The Summer I Found You


By Jolene Perry

ALBERT WHITMAN & Company

Copyright © 2014 Jolene Perry
All rights reserved.
ISBN: 978-1-4804-7559-5



CHAPTER 1

Kate Walker


"I just don't really see us going anywhere, Kate." Shelton leans sideways against the locker. He shouldn't be leaning, not when he's so obviously breaking up with me—even if his eyes are apologetic. My heart pounds, pushing a lump up my throat, which is going to be a problem when I have to talk.

Shelton's black hair is cut short. Perfect for a young African American guy heading off to college for great things. I think he took a picture of Obama into Super Cuts and said, "One day I want to be that guy. Make me look like him." He continues, "We're going to different colleges. We're about to graduate ... you know."

Now I need to play cool. Save face. I mean, it's not like I thought we'd get married or anything. Well, my brain might have known we wouldn't, but my heart doesn't know the difference. This stings, burns, and takes my breath away. But I'm determined not to show it.
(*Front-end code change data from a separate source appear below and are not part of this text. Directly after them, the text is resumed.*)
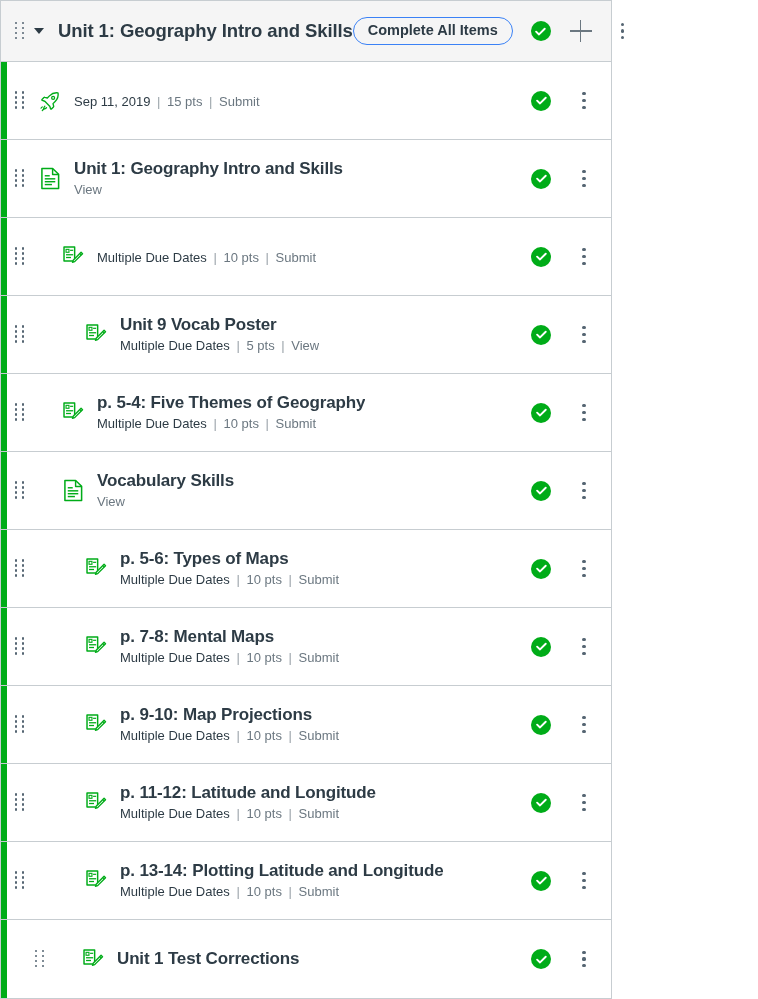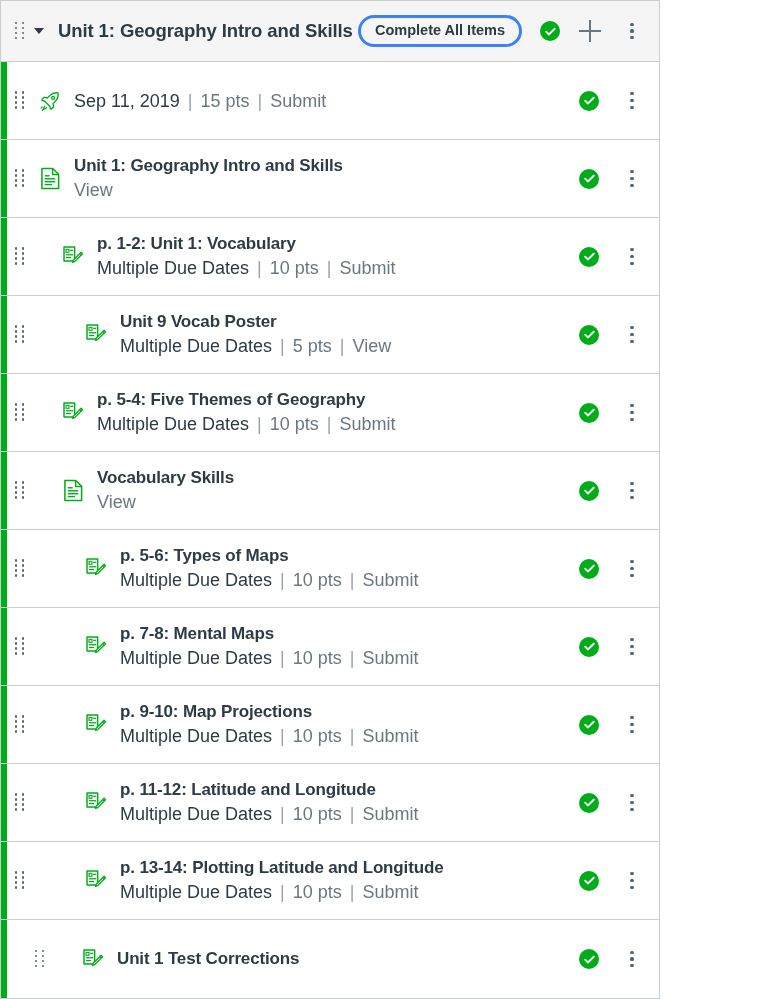"Unit 1: Geography Intro and" .module { width: 660px -> 612px }
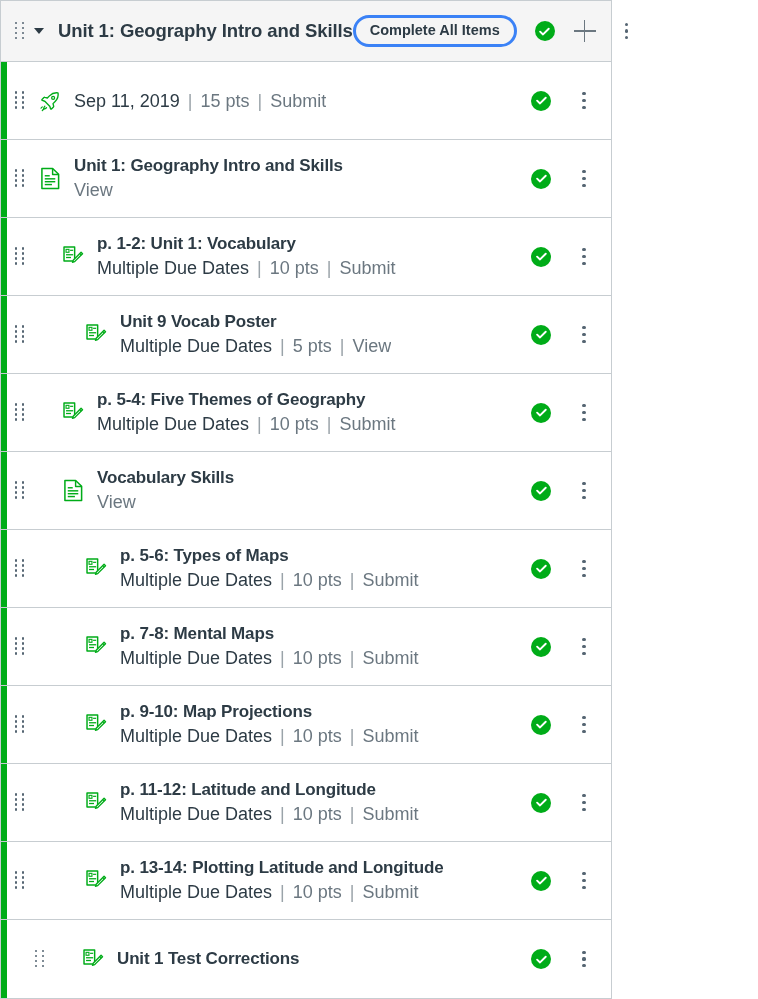"Complete All Items" .completion-pill { border: 3px solid #3b82f6 -> 1px solid #3b82f6 }
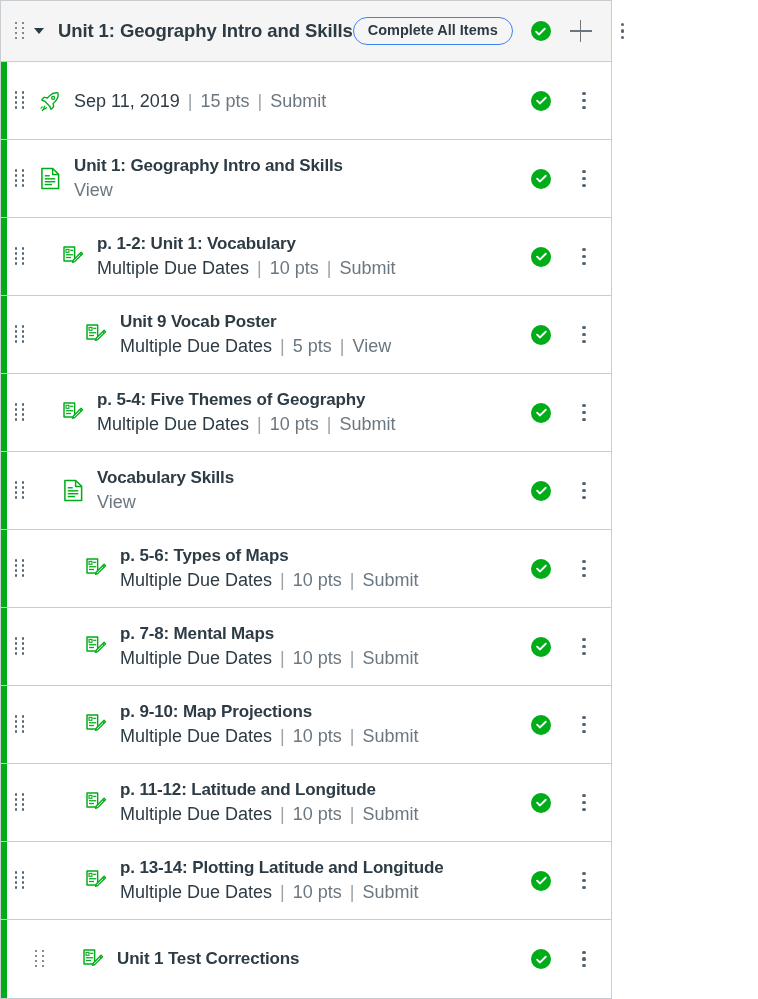"Sep 11, 2019 | 15" .item-meta { font-size: 18px -> 13px }
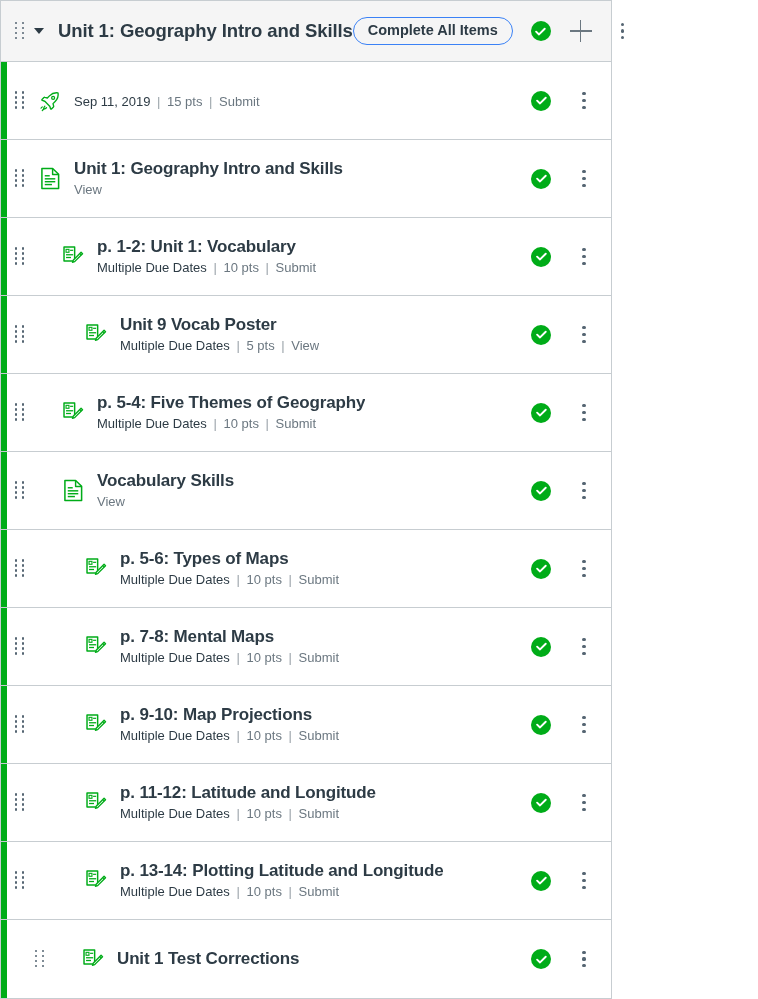"p. 1-2: Unit 1: Vocabulary" div.item-title { html: <div>p. 1-2: Unit 1: Vocabulary</div> -> none }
I swallow a few times, trying to get rid of enough of the stupid ball in my throat to answer. "Well, yeah. I mean, we're in high school, heading to college ... I get it." I hate that I basically repeated what he said, and I still feel like I'm getting kicked in the chest.

"We probably shouldn't have gotten so involved in the first place." He exhales. "You know, with how temporary everything is at this time in our lives." He sounds like he's saying something rehearsed.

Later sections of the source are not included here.